Your task:
Return, with both end lines included, exactly what the data below holds from the line with "2019-06-30: -0.02 -> 0.075" through the line with "Outros Ativos Circ., 30/09/2019: none", though not the pictures.

Available data:
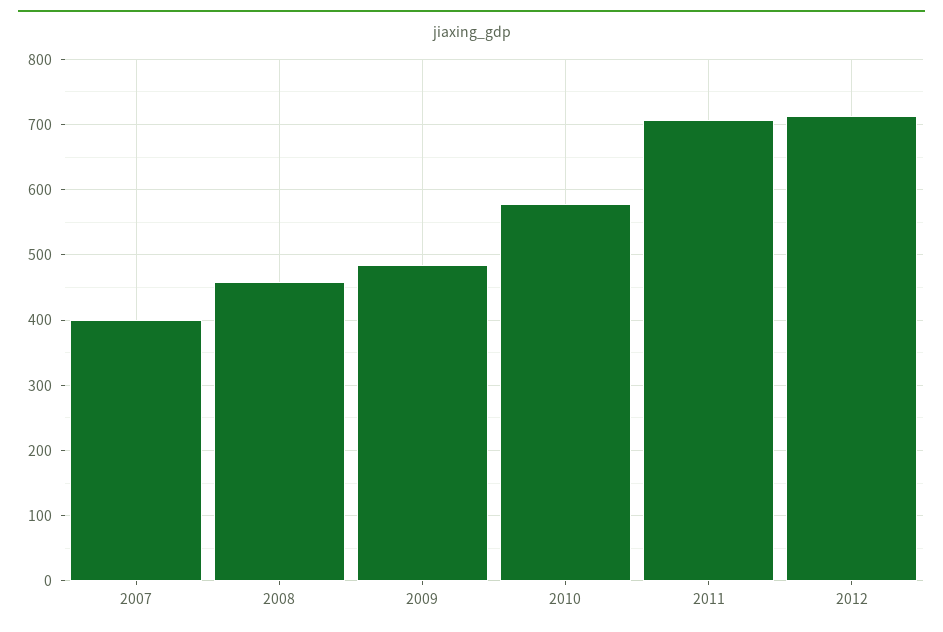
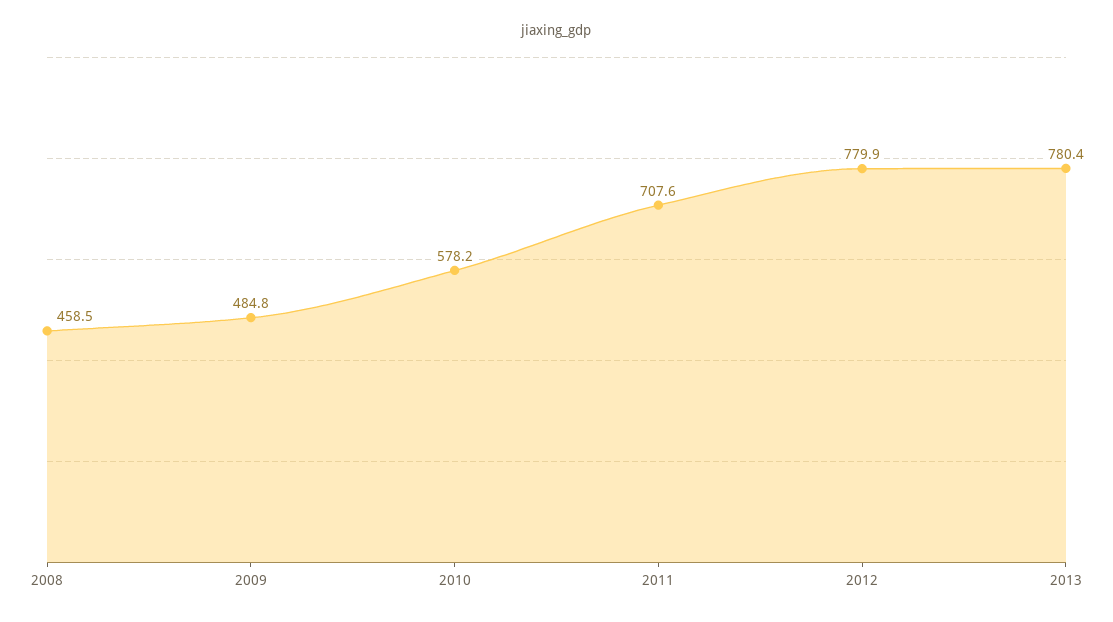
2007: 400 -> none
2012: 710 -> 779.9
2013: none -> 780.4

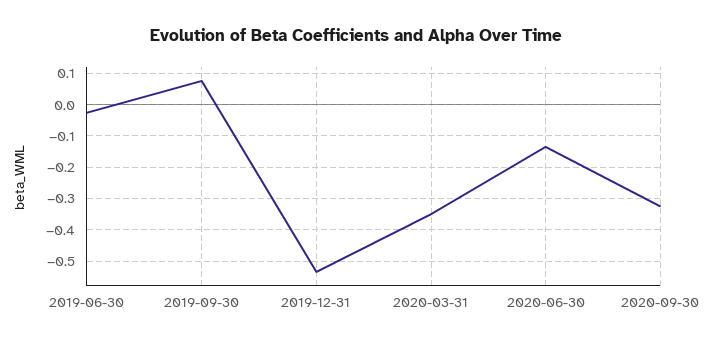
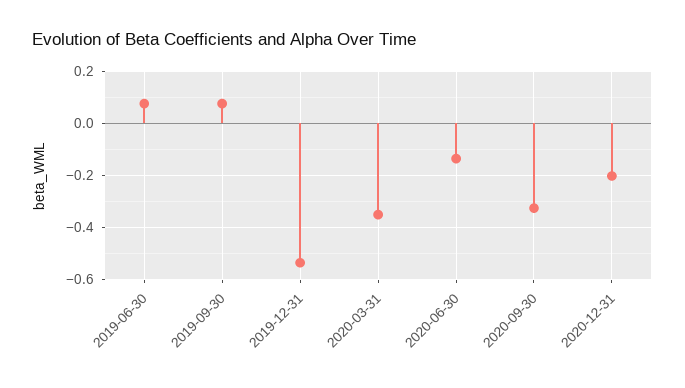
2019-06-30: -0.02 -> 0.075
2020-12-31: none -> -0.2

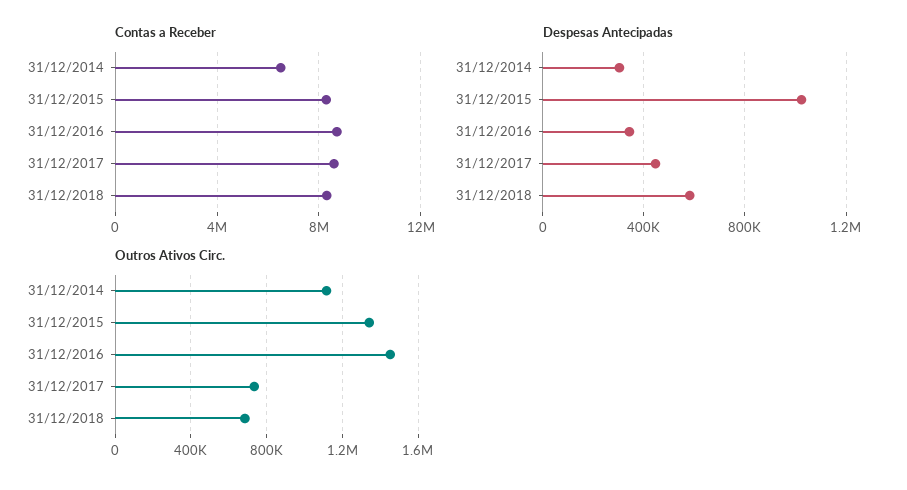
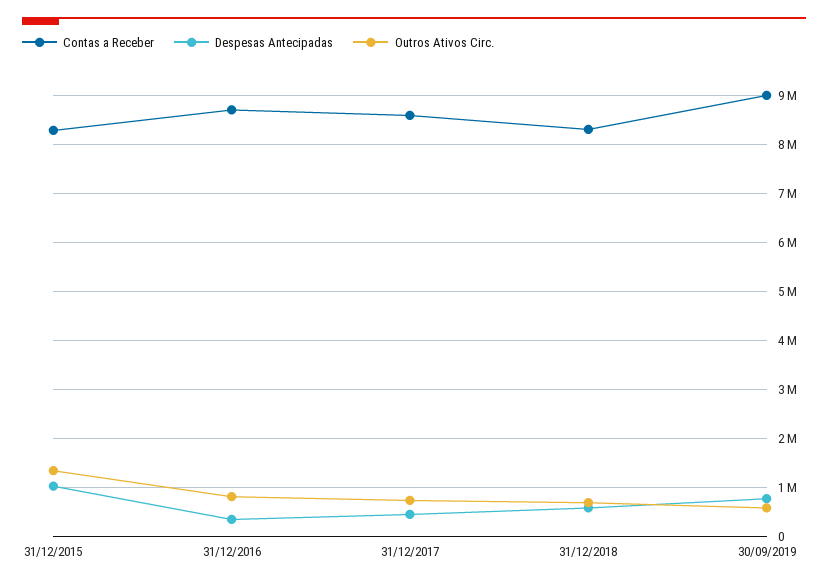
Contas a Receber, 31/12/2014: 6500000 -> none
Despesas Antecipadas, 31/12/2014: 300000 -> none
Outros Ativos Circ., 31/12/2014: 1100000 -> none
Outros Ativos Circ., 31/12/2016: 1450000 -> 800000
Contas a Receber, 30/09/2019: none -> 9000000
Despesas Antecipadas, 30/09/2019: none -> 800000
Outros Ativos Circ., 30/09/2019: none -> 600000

...

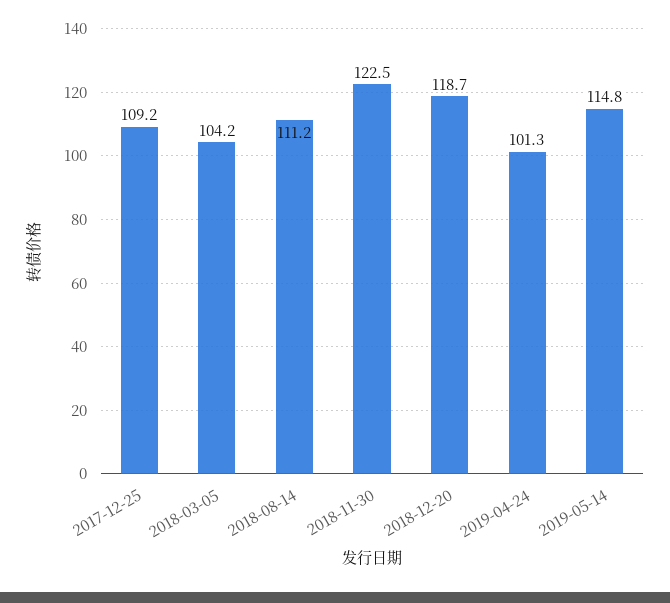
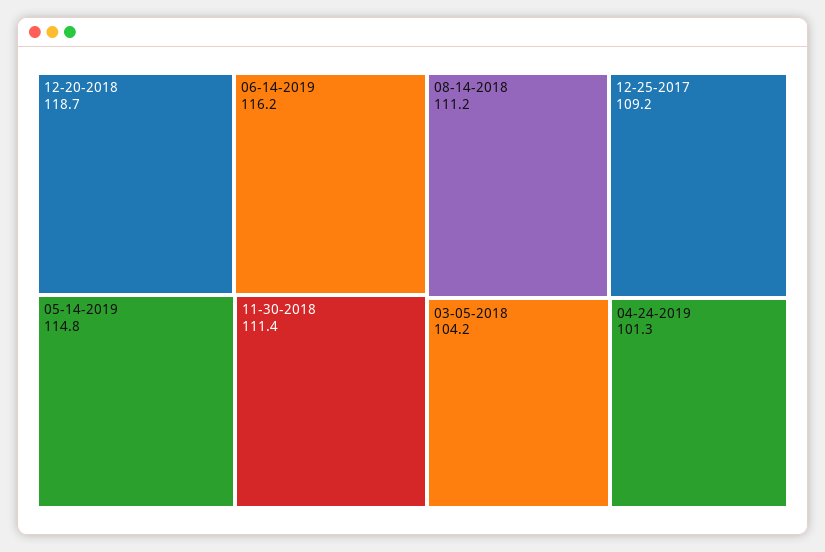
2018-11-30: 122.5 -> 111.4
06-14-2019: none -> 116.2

Exercise solution:
2019-06-30: -0.02 -> 0.075
2020-12-31: none -> -0.2

Contas a Receber, 31/12/2014: 6500000 -> none
Despesas Antecipadas, 31/12/2014: 300000 -> none
Outros Ativos Circ., 31/12/2014: 1100000 -> none
Outros Ativos Circ., 31/12/2016: 1450000 -> 800000
Contas a Receber, 30/09/2019: none -> 9000000
Despesas Antecipadas, 30/09/2019: none -> 800000
Outros Ativos Circ., 30/09/2019: none -> 600000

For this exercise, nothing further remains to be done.